Fig. 7.

DDX11 facilitates resection and RPA loading to ssDNA substrates. (A) Quantification and representative micrographs of RPA32 foci in U2OS Ctrl and DDX11 KO cells recovering from an acute treatment with cisplatin (2.5 μM for 1 h) after 24 h. (Scale bar, 10 μm.) n = 2. Statistical analysis of foci was performed using Student’s t test. Error bars show average ± SD. (B) U2OS DIvA cells were transfected with siCtrl and siDDX11 followed by the addition of 4OHT (300 nM) to induce AsiSI-mediated DSBs after 48 h of post-transfection.
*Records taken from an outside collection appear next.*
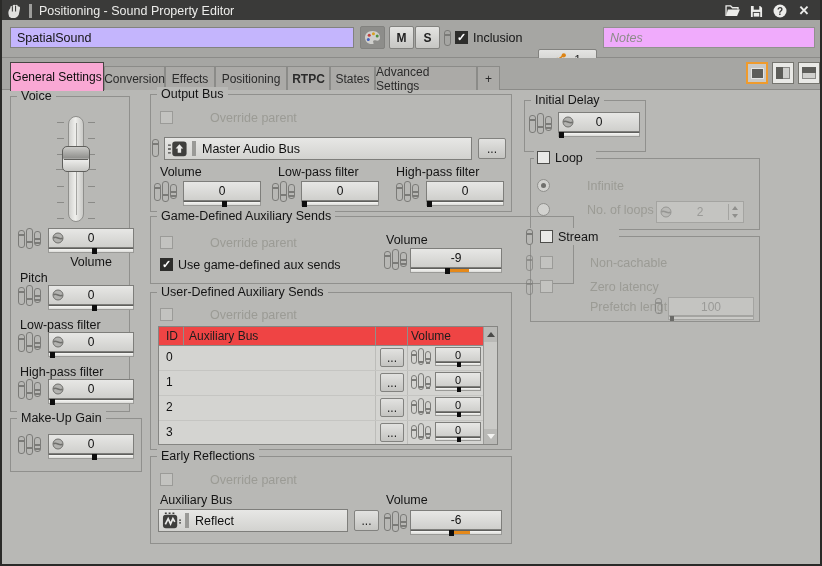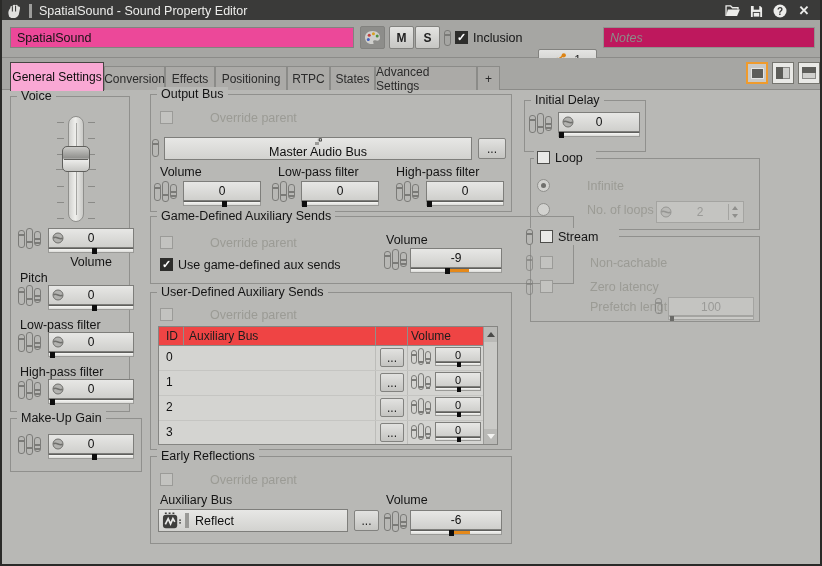--- a/index.html
+++ b/index.html
@@ -99,7 +99,7 @@
       <path d="M6,3 L6,8 M9,2.5 L9,8" stroke="#3a3a39" stroke-width="1" fill="none"></path>
     </svg>
     <span class="tsep"></span>
-    <span class="ttl">SpatialSound - Sound Property Editor</span>
+    <span class="ttl">Positioning - Sound Property Editor</span>
     <div id="tb-icons">
       <span class="tb-ic">
         <svg width="15" height="12" viewBox="0 0 16 13">

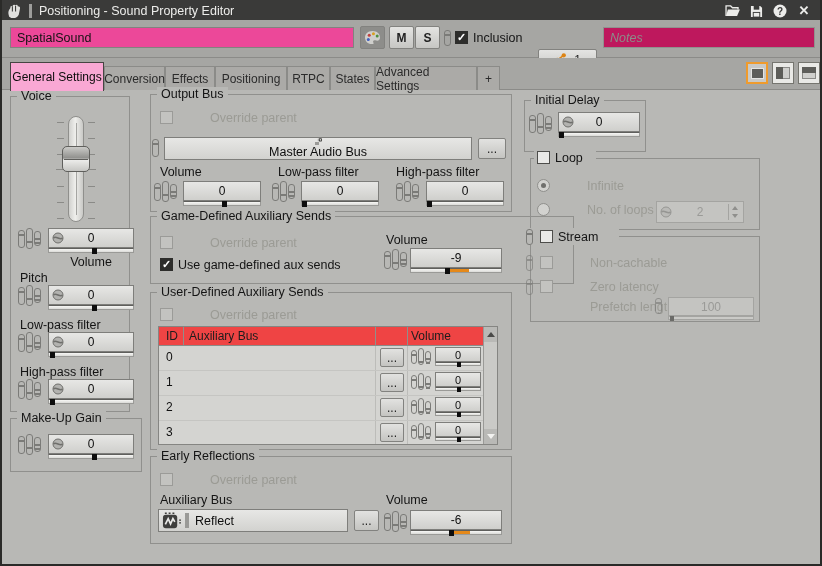--- a/index.html
+++ b/index.html
@@ -14,7 +14,7 @@
   .x-glyph{color:#ececea;font-size:13px;font-weight:bold;line-height:16px;}
   
   #toolbar{position:absolute;left:0;top:20px;width:818px;height:38px;background:#a6a6a3;border-bottom:1px solid #8b8b88;}
-  .tinput{position:absolute;border:1px solid #82827f;background:#ec4899;font-size:12.5px;color:#131313;padding:0 6px;outline:none;}
+  .tinput{position:absolute;border:1px solid #82827f;background:#c4b5fd;font-size:12.5px;color:#131313;padding:0 6px;outline:none;}
   .tinput.notes{background:#be185d;border-color:#91918e;}
   .tinput.notes::placeholder{color:#8c8c89;font-style:italic;}
   .sqbtn{position:absolute;width:25px;height:23px;border:1px solid #82827f;border-radius:2px;background:linear-gradient(#e4e4e2,#c6c6c3);font-size:12px;font-weight:bold;color:#222;display:flex;align-items:center;justify-content:center;cursor:default;}

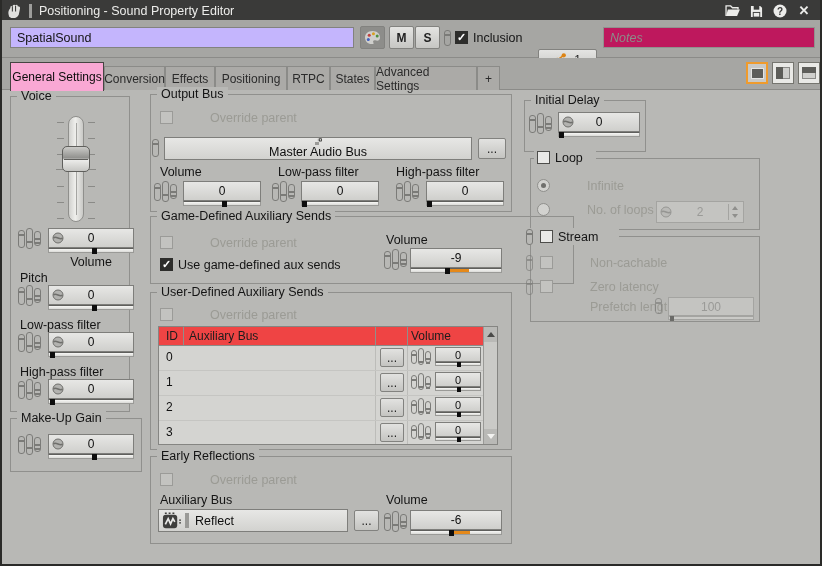--- a/index.html
+++ b/index.html
@@ -15,7 +15,7 @@
   
   #toolbar{position:absolute;left:0;top:20px;width:818px;height:38px;background:#a6a6a3;border-bottom:1px solid #8b8b88;}
   .tinput{position:absolute;border:1px solid #82827f;background:#c4b5fd;font-size:12.5px;color:#131313;padding:0 6px;outline:none;}
-  .tinput.notes{background:#be185d;border-color:#91918e;}
+  .tinput.notes{background:#f0abfc;border-color:#91918e;}
   .tinput.notes::placeholder{color:#8c8c89;font-style:italic;}
   .sqbtn{position:absolute;width:25px;height:23px;border:1px solid #82827f;border-radius:2px;background:linear-gradient(#e4e4e2,#c6c6c3);font-size:12px;font-weight:bold;color:#222;display:flex;align-items:center;justify-content:center;cursor:default;}
   .sqbtn.pressed{background:#8d8d8a;border-color:#66

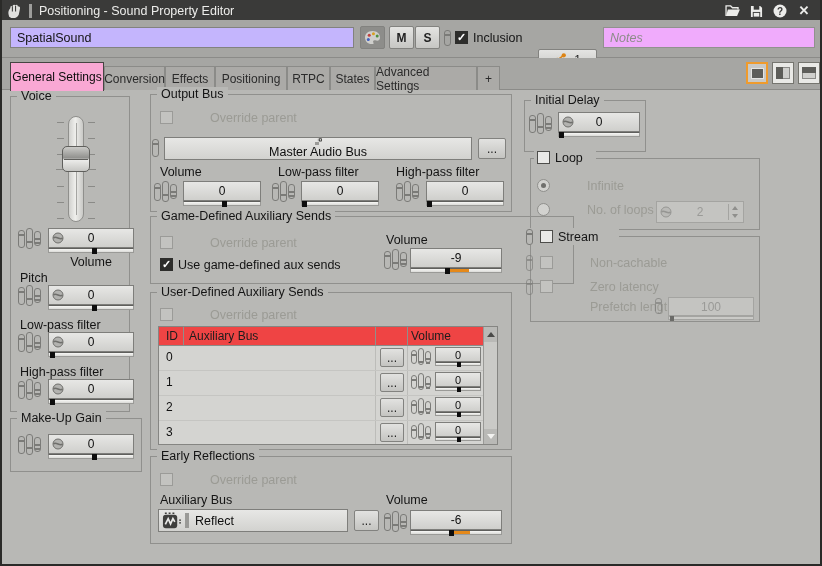--- a/index.html
+++ b/index.html
@@ -159,7 +159,7 @@
     <span class="tab" style="left:102px;width:61px;">Conversion</span>
     <span class="tab" style="left:163px;width:50px;">Effects</span>
     <span class="tab" style="left:213px;width:72px;">Positioning</span>
-    <span class="tab" style="left:285px;width:43px;">RTPC</span>
+    <span class="tab" style="left:285px;width:43px;font-weight:bold;">RTPC</span>
     <span class="tab" style="left:328px;width:45px;">States</span>
     <span class="tab" style="left:373px;width:102px;">Advanced Settings</span>
     <span class="tab" style="left:475px;width:23px;">+</span>

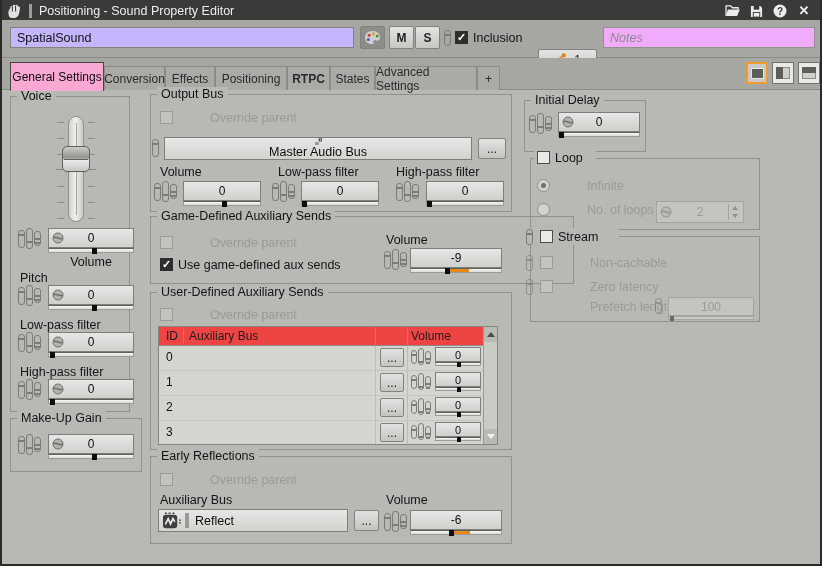--- a/index.html
+++ b/index.html
@@ -295,7 +295,7 @@
   <div class="minifaders" style="left:150px;top:139px;">
       <span class="mf a"></span>
     </div>
-  <div class="busfield" style="left:162px;top:137px;width:308px;height:23px;flex-direction:column;">
+  <div class="busfield" style="left:162px;top:137px;width:308px;height:23px;">
     <svg width="20" height="18" viewBox="0 0 21 18" style="margin-left:3px;">
       <path d="M0,5 H3 M0,9 H3 M0,13 H3" stroke="#4a4a48" stroke-width="1.4"></path>
       <rect x="4.5" y="1" width="15" height="15.5" rx="3" fill="#3f3f3d"></rect>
Resection assay at the two different regions (KDELR3 and ASXL1) were analyzed after 4 h of 4OHT by real-time PCR. Values were normalized against the amount of ssDNA detected in control cells prior to 4OHT treatment, n ≥ 3. Corresponding Western blot and immunofluorescence for AsiSI-induced DSBs is shown. (Scale bar, 10 μm.) Statistical analysis was performed using Student’s t test. Error bars show average ± SEM. (C) Model for the DDX11 proposed role in resolving secondary structures upon DSB end resection to facilitate RPA loading and subsequently RAD51 nucleofilament formation required for homologous recombination-mediated DSB repair (see text for details).